(Items from a data source)
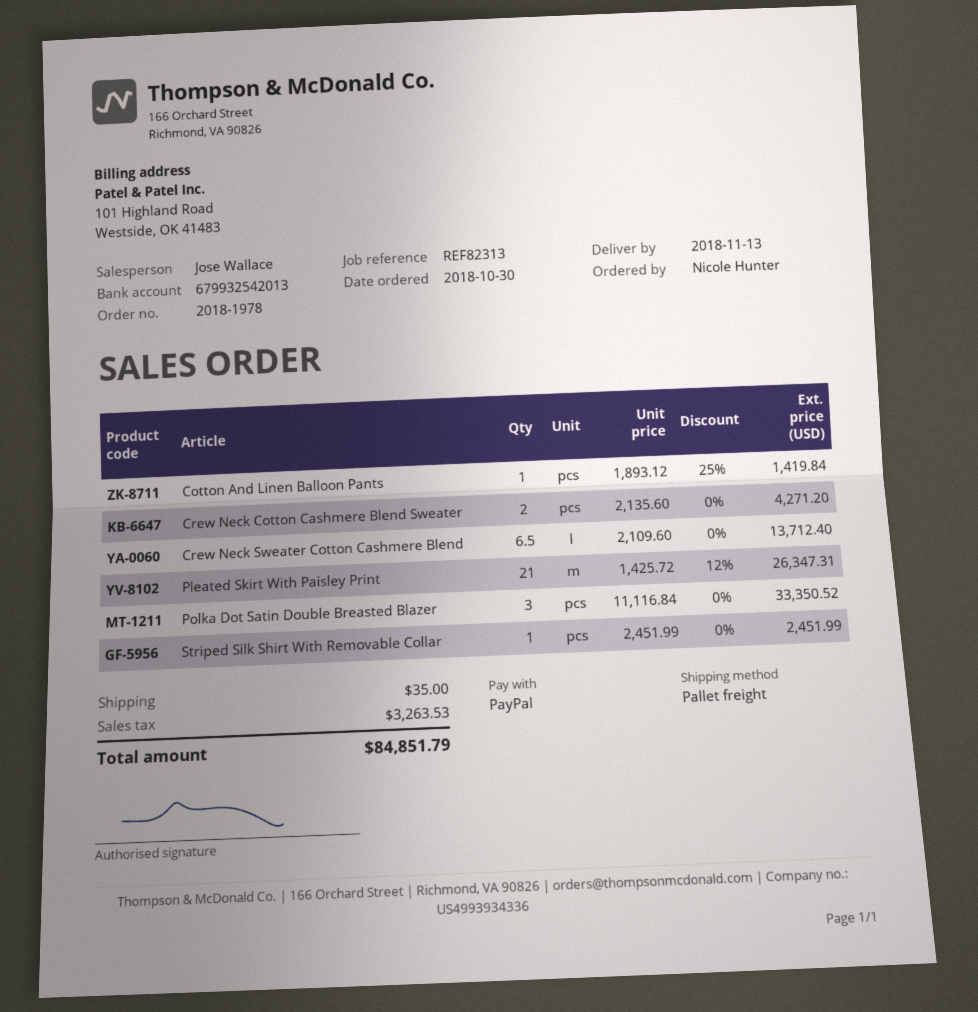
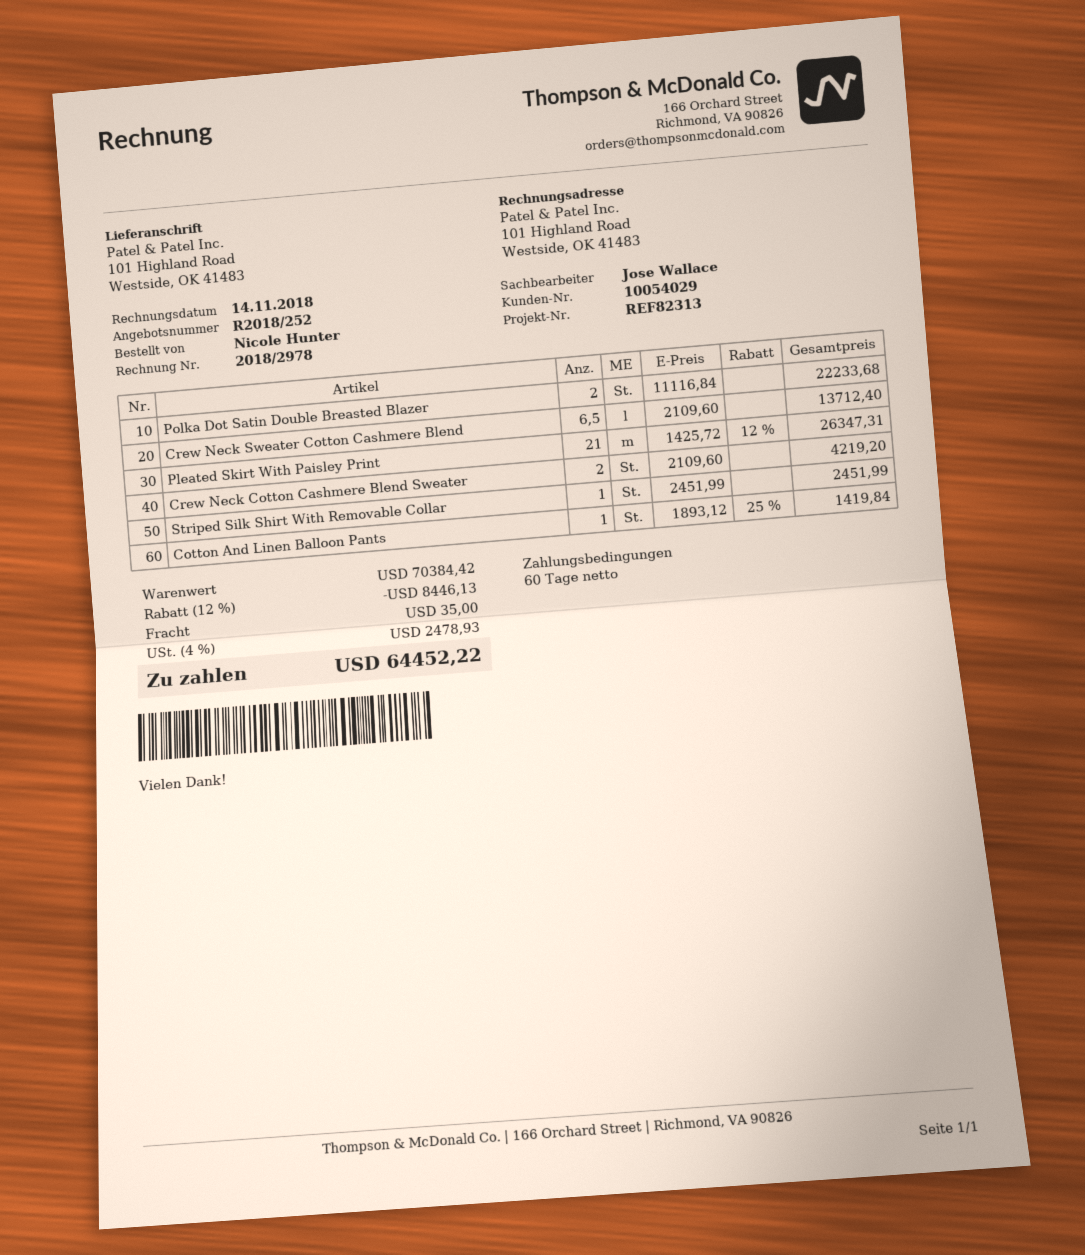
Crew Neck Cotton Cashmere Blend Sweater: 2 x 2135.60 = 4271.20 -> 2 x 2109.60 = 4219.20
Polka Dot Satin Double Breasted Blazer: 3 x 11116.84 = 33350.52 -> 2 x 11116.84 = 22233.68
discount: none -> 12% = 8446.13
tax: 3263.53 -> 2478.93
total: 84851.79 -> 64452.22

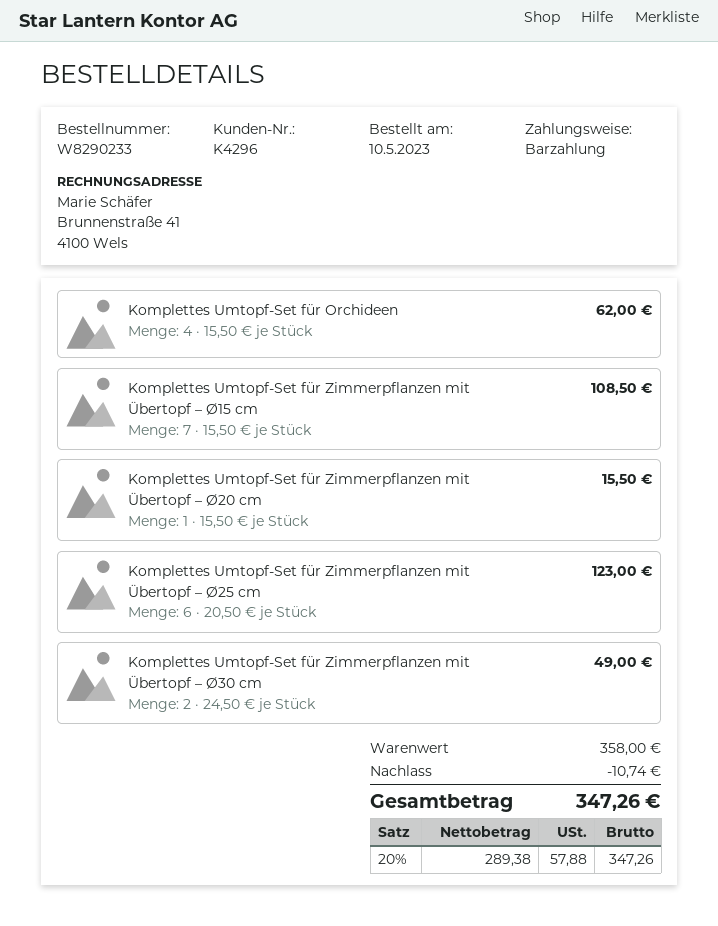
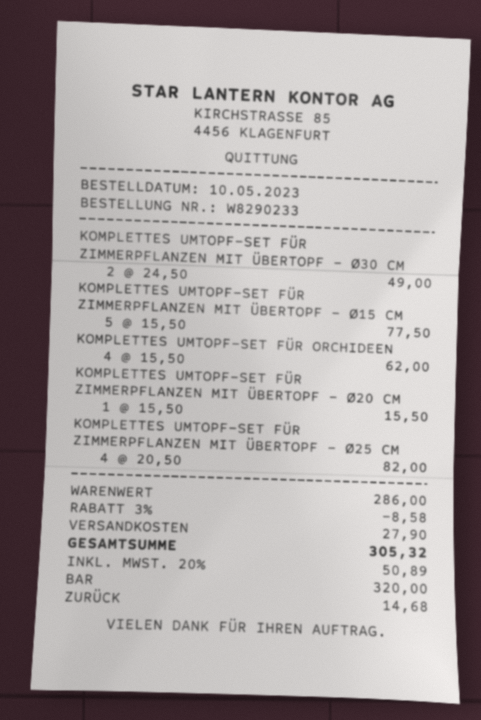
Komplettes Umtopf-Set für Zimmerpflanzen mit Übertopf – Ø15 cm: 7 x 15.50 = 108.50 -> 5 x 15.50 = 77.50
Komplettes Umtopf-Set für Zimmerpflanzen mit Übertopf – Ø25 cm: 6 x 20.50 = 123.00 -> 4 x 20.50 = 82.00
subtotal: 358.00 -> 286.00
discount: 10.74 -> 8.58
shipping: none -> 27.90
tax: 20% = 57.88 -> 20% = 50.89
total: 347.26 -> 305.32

__Task statement__:
Reproduce the data word for word; no pictures.

__Task solution__:
Crew Neck Cotton Cashmere Blend Sweater: 2 x 2135.60 = 4271.20 -> 2 x 2109.60 = 4219.20
Polka Dot Satin Double Breasted Blazer: 3 x 11116.84 = 33350.52 -> 2 x 11116.84 = 22233.68
discount: none -> 12% = 8446.13
tax: 3263.53 -> 2478.93
total: 84851.79 -> 64452.22

Komplettes Umtopf-Set für Zimmerpflanzen mit Übertopf – Ø15 cm: 7 x 15.50 = 108.50 -> 5 x 15.50 = 77.50
Komplettes Umtopf-Set für Zimmerpflanzen mit Übertopf – Ø25 cm: 6 x 20.50 = 123.00 -> 4 x 20.50 = 82.00
subtotal: 358.00 -> 286.00
discount: 10.74 -> 8.58
shipping: none -> 27.90
tax: 20% = 57.88 -> 20% = 50.89
total: 347.26 -> 305.32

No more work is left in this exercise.